The British government has said its Brexit bill, to implement the new agreement negotiated with the EU, will be published on Monday.
Jacob Rees-Mogg, the leader of the House of Commons, said the government wanted to have a second reading of the bill on Tuesday and that the lower house of parliament would have a final vote on the bill on Thursday.
Read more: Brexit Guide: Where are we now?
EU considers extension request
In another development, the European Parliament's Brexit Steering Group is recommending that MEPs do not hold their vote on the Brexit deal until it has been fully ratified in Westminster.
Meanwhile, the EU has been taking account of the British request for another Brexit extension. Parliament's lack of approval for the deal by Saturday obliged the prime minister to seek a delay.
Germany's foreign minister said on Monday that a "short, technical extension" could be possible if there were "problems in Britain with the ratification". Heiko Mass said he hoped the House of Commons would show "the necessary responsibility... to achieve an orderly Brexit".
The German economy minister Peter Altmaier has also said there would be "no problem" to approve an extension of "a few weeks". However, a spokesman for Chancellor Angela Merkel said the decision would be up to the EU27 countries.
The UK's Brexit minister Steve Barclay has said there is still a risk that the UK could leave the European Union without a deal at the end of the month.

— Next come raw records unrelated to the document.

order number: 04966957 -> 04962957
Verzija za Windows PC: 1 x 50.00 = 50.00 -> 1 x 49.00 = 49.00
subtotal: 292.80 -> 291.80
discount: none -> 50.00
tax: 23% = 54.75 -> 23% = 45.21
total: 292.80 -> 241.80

"The risk of a no deal remains," he told a parliamentary committee on Monday. "The EU 27 may not agree an extension and the House (of Commons) has not to date agreed a deal, and so that risk remains pertinent and it is important we prepare for it."
Battle for numbers
Boris Johnson's deal alters previously-negotiated arrangements for Northern Ireland, and envisages a cleaner break for the UK with the EU than the accord struck by Theresa May.

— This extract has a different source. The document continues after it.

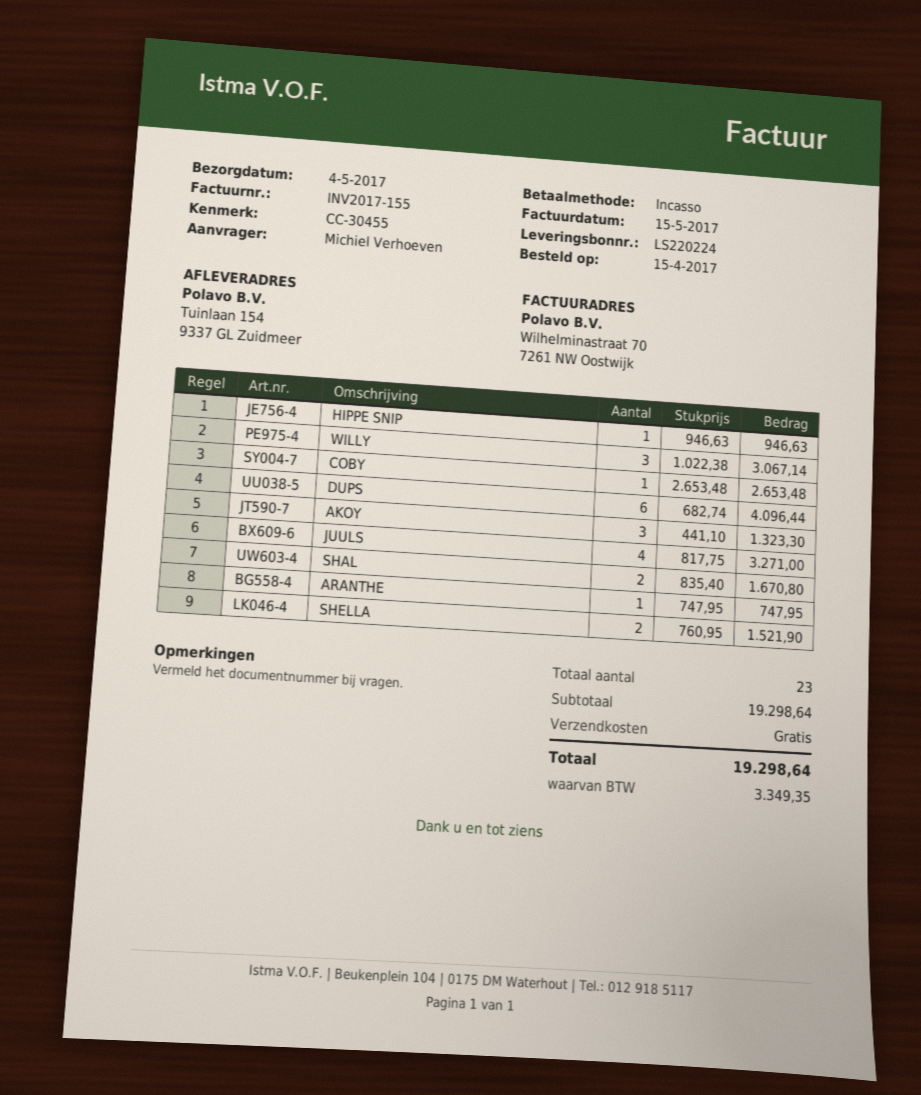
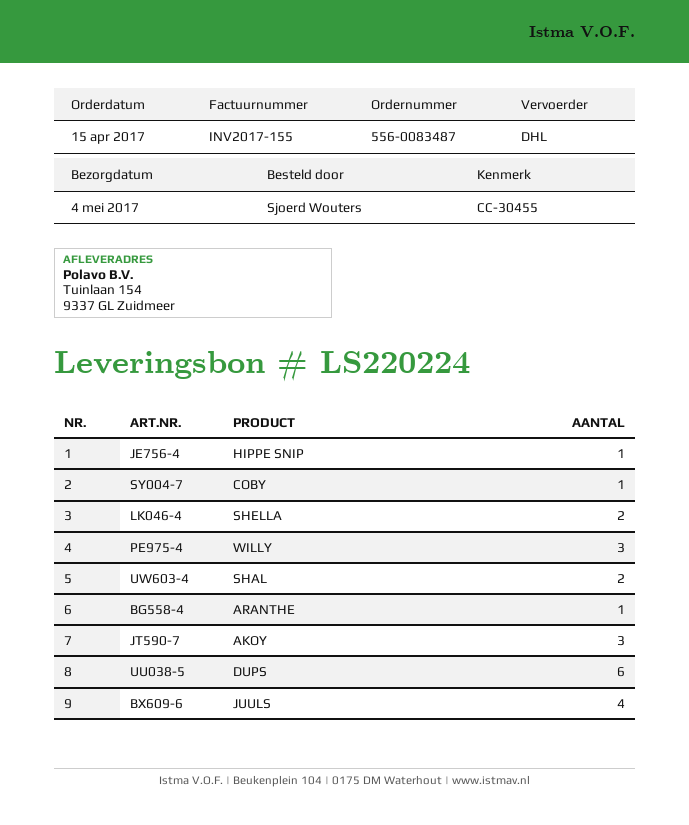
ordered by: Michiel Verhoeven -> Sjoerd Wouters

The prime minister said earlier he would bring legislation forward early this week and has vowed to take the UK out of the European Union on October 31.

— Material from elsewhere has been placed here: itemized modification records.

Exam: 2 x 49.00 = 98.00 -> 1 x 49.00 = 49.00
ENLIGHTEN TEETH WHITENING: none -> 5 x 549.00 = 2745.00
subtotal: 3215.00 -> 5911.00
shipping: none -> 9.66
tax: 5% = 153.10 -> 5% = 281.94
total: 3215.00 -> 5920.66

UK foreign secretary Dominic Raab told the BBC on Sunday that he is "confident" that the government will pass the deal Johnson struck up with EU leaders last week, saying the UK will leave by the October deadline.
"We believe we've got the numbers and we'll keep talking to the DUP and see if there's further reassurances that can be provided," Raab told the BBC's Andrew Marr show.
Northern Ireland's Democratic Unionist Party (DUP) have said they will vote against the deal, but Conservatives have in the past relied on their support for a working majority in Parliament.
Johnson sent an unsigned letter to European Council President Donald Tusk on Saturday night requesting a Brexit delay until the end of January, as required by legislation that was passed in September that was meant to prevent a no-deal Brexit.
Tusk said he had received the request for an extension, and EU ambassadors met and took note of the request.
Johnson sent a second, signed letter arguing that an extension would be damaging, stating that the process must be brought "to a conclusion", but Johnson will have to face off with lawmakers in Parliament this week.
Shadow Brexit secretary Keir Starmer said an amendment calling for a second referendum is "inevitable".
"There will be an amendment on a referendum, whether there will be detailed amendments put next week for the whole of the referendum I don’t know. There’s lots of discussions going on," he said on the BBC's Andrew Marr show.
Starmer told the BBC that the Labour party is poised to back a second amendment as well, arguing that Johnson's deal should be considered by the British public.
"Whether it’s this deal or any future deal it’s got to go back, so the public can say, ‘do you want to leave on these terms?’ If so then we do. If not, we remain," Starmer said.
Labour shadow chancellor John McDonnell also said a second referendum amendment was inevitable and said that the people should have a say on the deal.
Raab called the Labour party plans to back a second referendum "a breach of faith with the voters".